State the number of lines in the listing that contain "Unlicensed". No further words are expected.

______

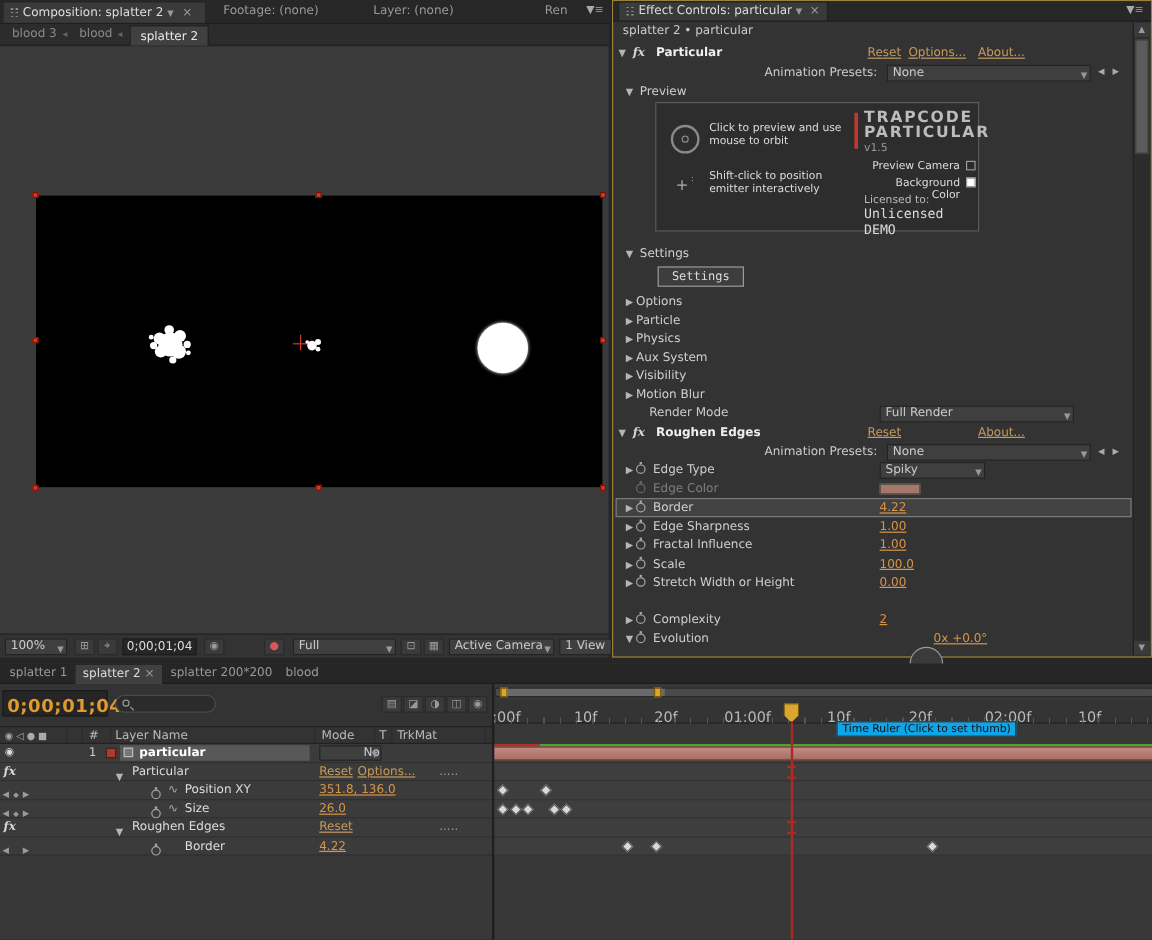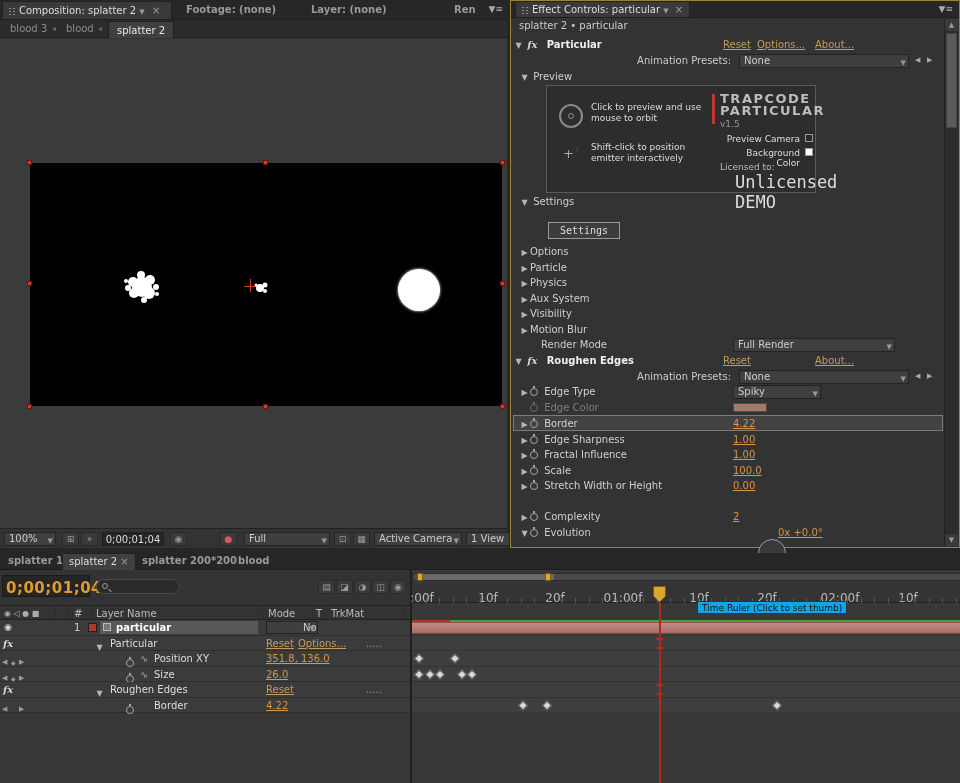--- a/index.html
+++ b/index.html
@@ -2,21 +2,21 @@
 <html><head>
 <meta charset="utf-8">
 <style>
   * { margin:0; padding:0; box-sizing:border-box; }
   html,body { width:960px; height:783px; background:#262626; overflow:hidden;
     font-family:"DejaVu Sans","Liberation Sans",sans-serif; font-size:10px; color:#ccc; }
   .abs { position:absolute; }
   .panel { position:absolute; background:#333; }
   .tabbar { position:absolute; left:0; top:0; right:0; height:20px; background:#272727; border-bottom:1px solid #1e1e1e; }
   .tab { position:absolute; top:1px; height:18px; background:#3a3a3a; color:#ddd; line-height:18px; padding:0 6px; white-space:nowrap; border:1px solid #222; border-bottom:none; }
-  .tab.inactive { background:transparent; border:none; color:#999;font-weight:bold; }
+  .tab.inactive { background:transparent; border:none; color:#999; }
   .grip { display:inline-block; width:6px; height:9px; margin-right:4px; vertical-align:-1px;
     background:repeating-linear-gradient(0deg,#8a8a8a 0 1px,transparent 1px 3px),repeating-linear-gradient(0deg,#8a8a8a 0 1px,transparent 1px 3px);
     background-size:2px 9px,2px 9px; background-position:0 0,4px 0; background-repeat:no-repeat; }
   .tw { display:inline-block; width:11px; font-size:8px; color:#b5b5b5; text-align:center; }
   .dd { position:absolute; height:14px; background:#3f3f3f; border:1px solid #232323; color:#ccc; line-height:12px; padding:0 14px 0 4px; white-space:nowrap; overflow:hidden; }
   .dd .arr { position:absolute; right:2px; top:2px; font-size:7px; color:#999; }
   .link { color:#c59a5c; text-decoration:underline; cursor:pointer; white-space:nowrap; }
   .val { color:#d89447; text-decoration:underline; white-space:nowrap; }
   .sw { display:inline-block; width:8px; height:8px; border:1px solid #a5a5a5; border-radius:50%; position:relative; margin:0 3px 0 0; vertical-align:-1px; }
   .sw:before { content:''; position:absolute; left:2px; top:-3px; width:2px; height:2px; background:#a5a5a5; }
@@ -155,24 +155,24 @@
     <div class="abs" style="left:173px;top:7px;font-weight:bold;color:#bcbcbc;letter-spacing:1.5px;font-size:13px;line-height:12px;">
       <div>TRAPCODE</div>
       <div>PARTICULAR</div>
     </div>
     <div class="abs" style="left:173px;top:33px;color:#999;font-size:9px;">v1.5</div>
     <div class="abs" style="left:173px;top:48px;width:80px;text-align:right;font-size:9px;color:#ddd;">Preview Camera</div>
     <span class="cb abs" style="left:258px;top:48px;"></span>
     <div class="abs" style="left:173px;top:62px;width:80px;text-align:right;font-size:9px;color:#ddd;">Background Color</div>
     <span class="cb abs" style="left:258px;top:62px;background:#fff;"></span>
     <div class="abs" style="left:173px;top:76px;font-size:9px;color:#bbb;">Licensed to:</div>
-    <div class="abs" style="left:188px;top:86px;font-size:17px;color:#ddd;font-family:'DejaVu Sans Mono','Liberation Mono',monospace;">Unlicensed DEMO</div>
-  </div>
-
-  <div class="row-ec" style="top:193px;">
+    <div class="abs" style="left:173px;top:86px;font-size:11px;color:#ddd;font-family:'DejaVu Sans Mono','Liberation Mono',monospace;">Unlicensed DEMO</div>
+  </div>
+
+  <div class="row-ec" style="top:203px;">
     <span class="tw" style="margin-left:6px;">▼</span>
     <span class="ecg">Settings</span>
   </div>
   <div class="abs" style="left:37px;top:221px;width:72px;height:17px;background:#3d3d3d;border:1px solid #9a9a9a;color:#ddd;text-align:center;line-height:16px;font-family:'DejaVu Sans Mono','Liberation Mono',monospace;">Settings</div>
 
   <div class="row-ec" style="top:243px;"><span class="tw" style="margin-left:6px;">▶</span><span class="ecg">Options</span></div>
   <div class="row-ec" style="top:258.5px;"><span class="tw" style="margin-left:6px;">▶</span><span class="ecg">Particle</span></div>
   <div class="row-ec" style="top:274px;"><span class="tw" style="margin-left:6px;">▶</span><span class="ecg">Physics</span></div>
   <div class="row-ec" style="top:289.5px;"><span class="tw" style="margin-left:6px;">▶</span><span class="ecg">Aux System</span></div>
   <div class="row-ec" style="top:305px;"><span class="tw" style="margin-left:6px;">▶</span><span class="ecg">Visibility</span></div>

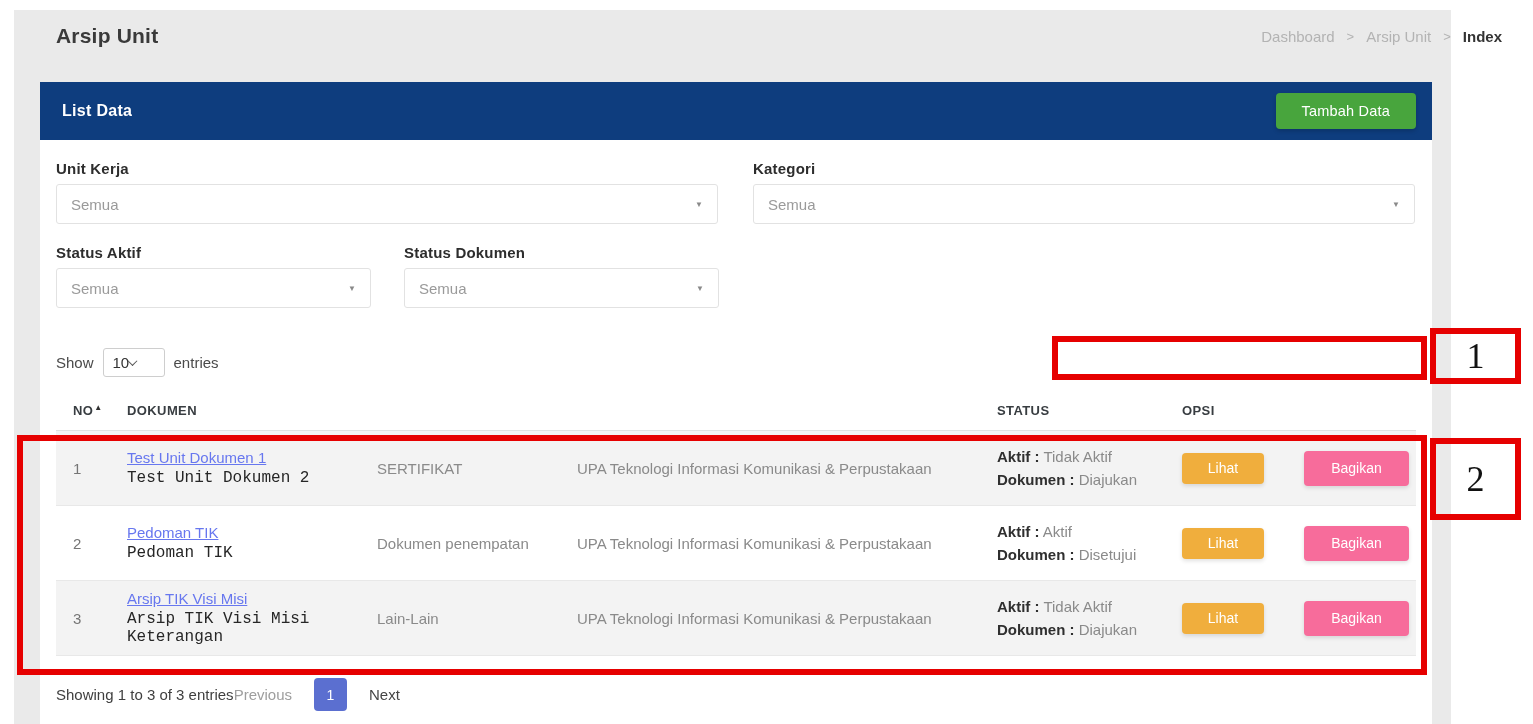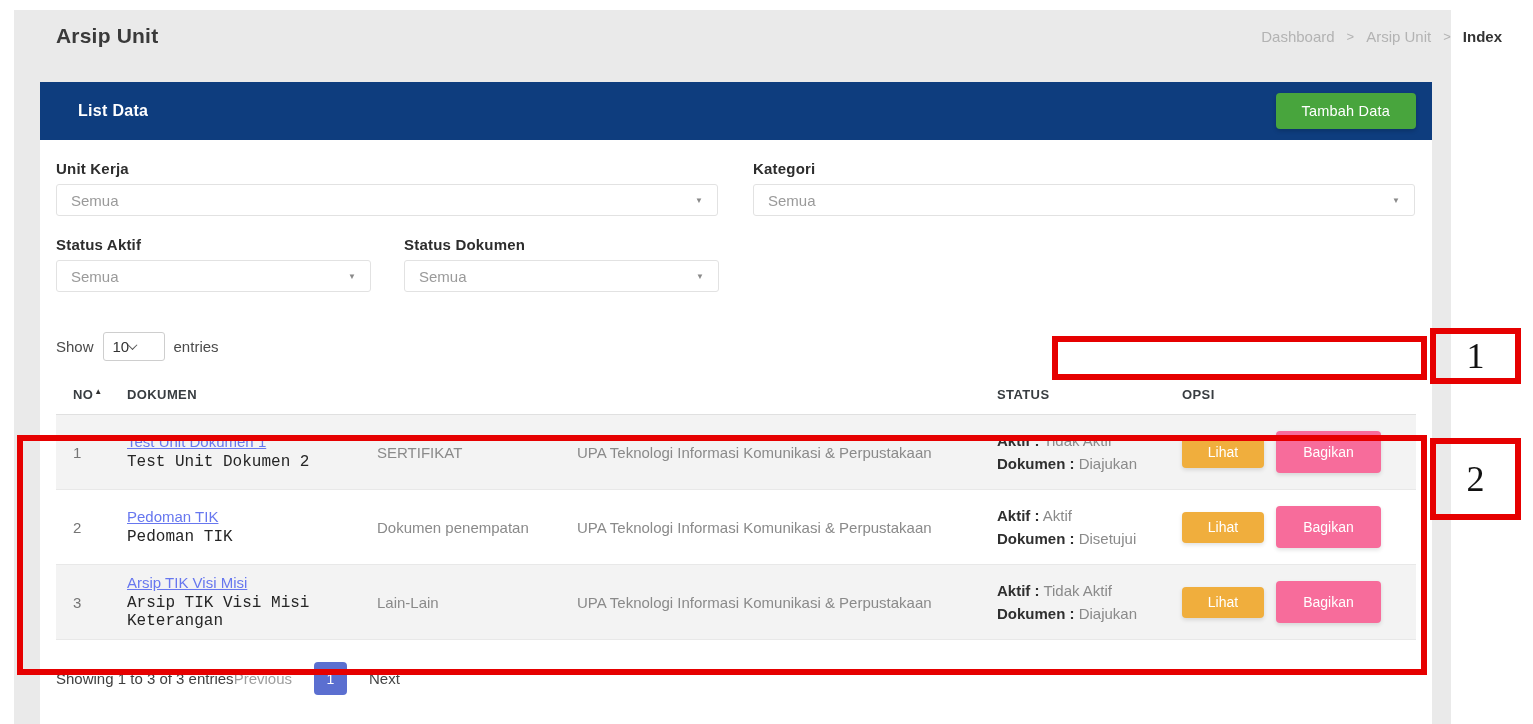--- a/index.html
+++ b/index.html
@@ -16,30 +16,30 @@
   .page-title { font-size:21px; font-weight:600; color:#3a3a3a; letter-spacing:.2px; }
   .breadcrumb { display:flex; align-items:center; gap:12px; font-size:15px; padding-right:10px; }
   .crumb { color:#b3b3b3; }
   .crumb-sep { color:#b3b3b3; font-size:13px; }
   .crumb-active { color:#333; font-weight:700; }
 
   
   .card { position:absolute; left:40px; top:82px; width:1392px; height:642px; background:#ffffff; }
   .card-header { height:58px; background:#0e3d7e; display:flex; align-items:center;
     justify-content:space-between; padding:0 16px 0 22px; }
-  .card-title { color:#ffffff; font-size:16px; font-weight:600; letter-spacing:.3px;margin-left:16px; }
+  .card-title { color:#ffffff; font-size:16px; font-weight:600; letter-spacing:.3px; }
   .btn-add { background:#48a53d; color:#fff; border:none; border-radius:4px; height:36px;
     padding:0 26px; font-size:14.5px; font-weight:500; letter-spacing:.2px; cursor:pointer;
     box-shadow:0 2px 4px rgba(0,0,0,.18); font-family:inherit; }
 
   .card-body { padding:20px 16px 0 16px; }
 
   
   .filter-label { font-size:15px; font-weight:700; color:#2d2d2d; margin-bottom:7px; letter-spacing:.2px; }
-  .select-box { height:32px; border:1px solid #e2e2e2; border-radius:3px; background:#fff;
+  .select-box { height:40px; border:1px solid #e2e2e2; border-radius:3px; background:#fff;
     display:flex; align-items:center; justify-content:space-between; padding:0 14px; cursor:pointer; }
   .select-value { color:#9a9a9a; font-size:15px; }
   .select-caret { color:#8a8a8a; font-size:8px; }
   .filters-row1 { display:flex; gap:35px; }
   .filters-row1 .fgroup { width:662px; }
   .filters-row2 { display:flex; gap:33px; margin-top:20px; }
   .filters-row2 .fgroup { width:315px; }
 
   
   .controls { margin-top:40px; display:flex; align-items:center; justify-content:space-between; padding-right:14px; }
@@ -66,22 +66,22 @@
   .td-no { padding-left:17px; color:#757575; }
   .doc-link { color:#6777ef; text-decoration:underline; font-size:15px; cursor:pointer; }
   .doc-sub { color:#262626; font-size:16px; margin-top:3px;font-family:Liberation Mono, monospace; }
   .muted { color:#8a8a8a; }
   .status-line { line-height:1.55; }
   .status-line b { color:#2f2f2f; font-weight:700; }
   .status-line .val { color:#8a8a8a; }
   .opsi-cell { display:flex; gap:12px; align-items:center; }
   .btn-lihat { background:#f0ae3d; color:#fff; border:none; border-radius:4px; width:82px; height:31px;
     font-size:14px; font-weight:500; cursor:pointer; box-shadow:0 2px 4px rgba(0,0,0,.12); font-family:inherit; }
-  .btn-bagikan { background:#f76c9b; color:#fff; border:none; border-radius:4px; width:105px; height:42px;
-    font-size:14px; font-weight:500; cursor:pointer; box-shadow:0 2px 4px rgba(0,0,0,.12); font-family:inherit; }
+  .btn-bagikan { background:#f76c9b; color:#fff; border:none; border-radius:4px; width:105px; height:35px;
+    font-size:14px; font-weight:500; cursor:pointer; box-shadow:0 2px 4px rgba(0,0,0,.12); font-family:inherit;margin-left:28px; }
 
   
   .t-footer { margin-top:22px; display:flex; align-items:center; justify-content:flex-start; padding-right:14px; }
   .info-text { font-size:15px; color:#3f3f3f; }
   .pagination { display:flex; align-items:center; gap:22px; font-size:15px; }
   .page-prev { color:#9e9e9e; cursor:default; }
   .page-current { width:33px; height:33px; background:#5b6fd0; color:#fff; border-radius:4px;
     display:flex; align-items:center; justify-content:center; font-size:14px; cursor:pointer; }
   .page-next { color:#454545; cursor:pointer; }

______

ANSWER SPACE:
2